(Web page edit records)
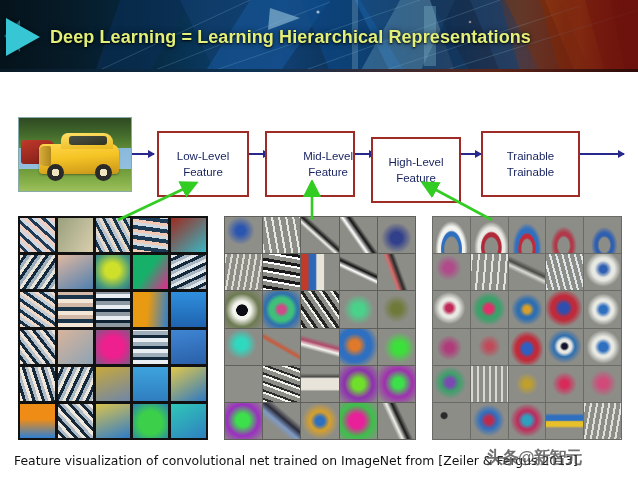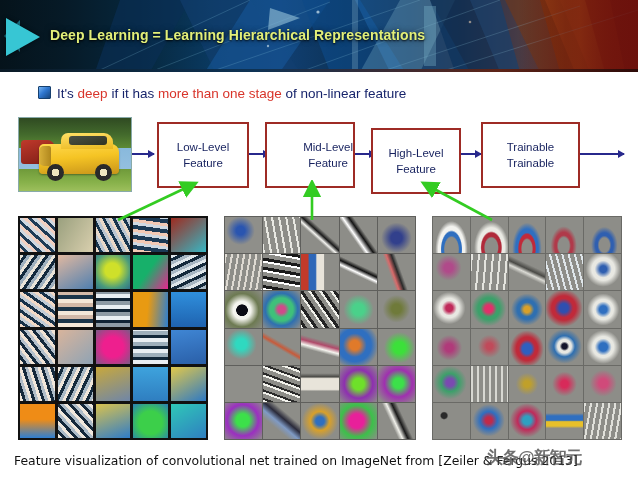--- a/index.html
+++ b/index.html
@@ -37,21 +37,21 @@
     border-top:19px solid transparent;border-bottom:19px solid transparent;
     border-left:34px solid #37c6d4;filter:drop-shadow(0 0 2px rgba(0,0,0,.6));
   }
   .chevron2{
     position:absolute;left:4px;top:20px;width:0;height:0;
     border-top:16px solid transparent;border-bottom:16px solid transparent;
     border-right:16px solid #1d7f93;opacity:.9;
   }
   .slide-title{
     position:absolute;left:50px;top:27px;width:500px;
-    font-size:14px;font-weight:bold;color:#e2ef79;
+    font-size:18px;font-weight:bold;color:#e2ef79;
     letter-spacing:.1px;white-space:nowrap;
     text-shadow:0 1px 2px rgba(0,0,0,.85), 0 0 6px rgba(0,0,0,.6);
   }
   .authors{
     position:absolute;right:6px;top:26px;text-align:right;
     font-size:10.5px;font-weight:bold;color:#f2f2f2;line-height:16px;
     text-shadow:0 1px 2px rgba(0,0,0,.9);
   }
 
   
@@ -88,21 +88,21 @@
     background:linear-gradient(160deg,#2b3a42,#0f1a1f);opacity:.85;}
   .car .grille{position:absolute;left:20px;top:28px;width:12px;height:20px;border-radius:5px 2px 2px 5px;
     background:linear-gradient(90deg,#d9b03a,#b0871d);}
   .car .w1,.car .w2{position:absolute;bottom:10px;width:17px;height:17px;border-radius:50%;
     background:radial-gradient(circle at 50% 50%, #efe6c0 0 30%, #2a2a2a 32% 100%);}
   .car .w1{left:28px;} .car .w2{left:76px;}
 
   .box{
     position:absolute;border:2px solid #9e2b25;background:#fff;
     display:flex;align-items:center;justify-content:center;text-align:center;
-    font-size:11.5px;color:#16215e;line-height:16px;z-index:4;
+    font-size:11.5px;color:#16215e;line-height:16px;z-index:4;margin-top:9px;
   }
   .arrow{position:absolute;height:2px;background:#27288c;z-index:4;}
   .arrow:after{
     content:"";position:absolute;right:-1px;top:-3px;width:0;height:0;
     border-top:4px solid transparent;border-bottom:4px solid transparent;border-left:7px solid #27288c;
   }
   .garrow{position:absolute;z-index:5;}
 
   
   .panel{position:absolute;top:216px;overflow:hidden;}
@@ -166,23 +166,20 @@
 
     <div class="chevron2"></div>
     <div class="chevron"></div>
 
     <div class="slide-title">Deep Learning = Learning Hierarchical Representations</div>
 
 
     <div class="hdr-bottomline"></div>
   </div>
 
-  <div class="bullet-wrap">
-    <span class="bullet-sq"></span><span class="bullet-text"><span>It's </span><span class="red">deep</span><span> if it has </span><span class="red">more than one stage</span><span> of non-linear feature</span></span>
-  </div>
 
   <div class="car">
     <div class="trees"></div>
     <div class="grass"></div>
     <div class="redcar"></div>
     <div class="body"></div>
     <div class="cabin"></div>
     <div class="win"></div>
     <div class="grille"></div>
     <div class="w1"></div>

* _Task requirements_: Set down the entries above exactly; no pictures belong in the copy.

* _Expected answer_:
--- a/index.html
+++ b/index.html
@@ -37,21 +37,21 @@
     border-top:19px solid transparent;border-bottom:19px solid transparent;
     border-left:34px solid #37c6d4;filter:drop-shadow(0 0 2px rgba(0,0,0,.6));
   }
   .chevron2{
     position:absolute;left:4px;top:20px;width:0;height:0;
     border-top:16px solid transparent;border-bottom:16px solid transparent;
     border-right:16px solid #1d7f93;opacity:.9;
   }
   .slide-title{
     position:absolute;left:50px;top:27px;width:500px;
-    font-size:14px;font-weight:bold;color:#e2ef79;
+    font-size:18px;font-weight:bold;color:#e2ef79;
     letter-spacing:.1px;white-space:nowrap;
     text-shadow:0 1px 2px rgba(0,0,0,.85), 0 0 6px rgba(0,0,0,.6);
   }
   .authors{
     position:absolute;right:6px;top:26px;text-align:right;
     font-size:10.5px;font-weight:bold;color:#f2f2f2;line-height:16px;
     text-shadow:0 1px 2px rgba(0,0,0,.9);
   }
 
   
@@ -88,21 +88,21 @@
     background:linear-gradient(160deg,#2b3a42,#0f1a1f);opacity:.85;}
   .car .grille{position:absolute;left:20px;top:28px;width:12px;height:20px;border-radius:5px 2px 2px 5px;
     background:linear-gradient(90deg,#d9b03a,#b0871d);}
   .car .w1,.car .w2{position:absolute;bottom:10px;width:17px;height:17px;border-radius:50%;
     background:radial-gradient(circle at 50% 50%, #efe6c0 0 30%, #2a2a2a 32% 100%);}
   .car .w1{left:28px;} .car .w2{left:76px;}
 
   .box{
     position:absolute;border:2px solid #9e2b25;background:#fff;
     display:flex;align-items:center;justify-content:center;text-align:center;
-    font-size:11.5px;color:#16215e;line-height:16px;z-index:4;
+    font-size:11.5px;color:#16215e;line-height:16px;z-index:4;margin-top:9px;
   }
   .arrow{position:absolute;height:2px;background:#27288c;z-index:4;}
   .arrow:after{
     content:"";position:absolute;right:-1px;top:-3px;width:0;height:0;
     border-top:4px solid transparent;border-bottom:4px solid transparent;border-left:7px solid #27288c;
   }
   .garrow{position:absolute;z-index:5;}
 
   
   .panel{position:absolute;top:216px;overflow:hidden;}
@@ -166,23 +166,20 @@
 
     <div class="chevron2"></div>
     <div class="chevron"></div>
 
     <div class="slide-title">Deep Learning = Learning Hierarchical Representations</div>
 
 
     <div class="hdr-bottomline"></div>
   </div>
 
-  <div class="bullet-wrap">
-    <span class="bullet-sq"></span><span class="bullet-text"><span>It's </span><span class="red">deep</span><span> if it has </span><span class="red">more than one stage</span><span> of non-linear feature</span></span>
-  </div>
 
   <div class="car">
     <div class="trees"></div>
     <div class="grass"></div>
     <div class="redcar"></div>
     <div class="body"></div>
     <div class="cabin"></div>
     <div class="win"></div>
     <div class="grille"></div>
     <div class="w1"></div>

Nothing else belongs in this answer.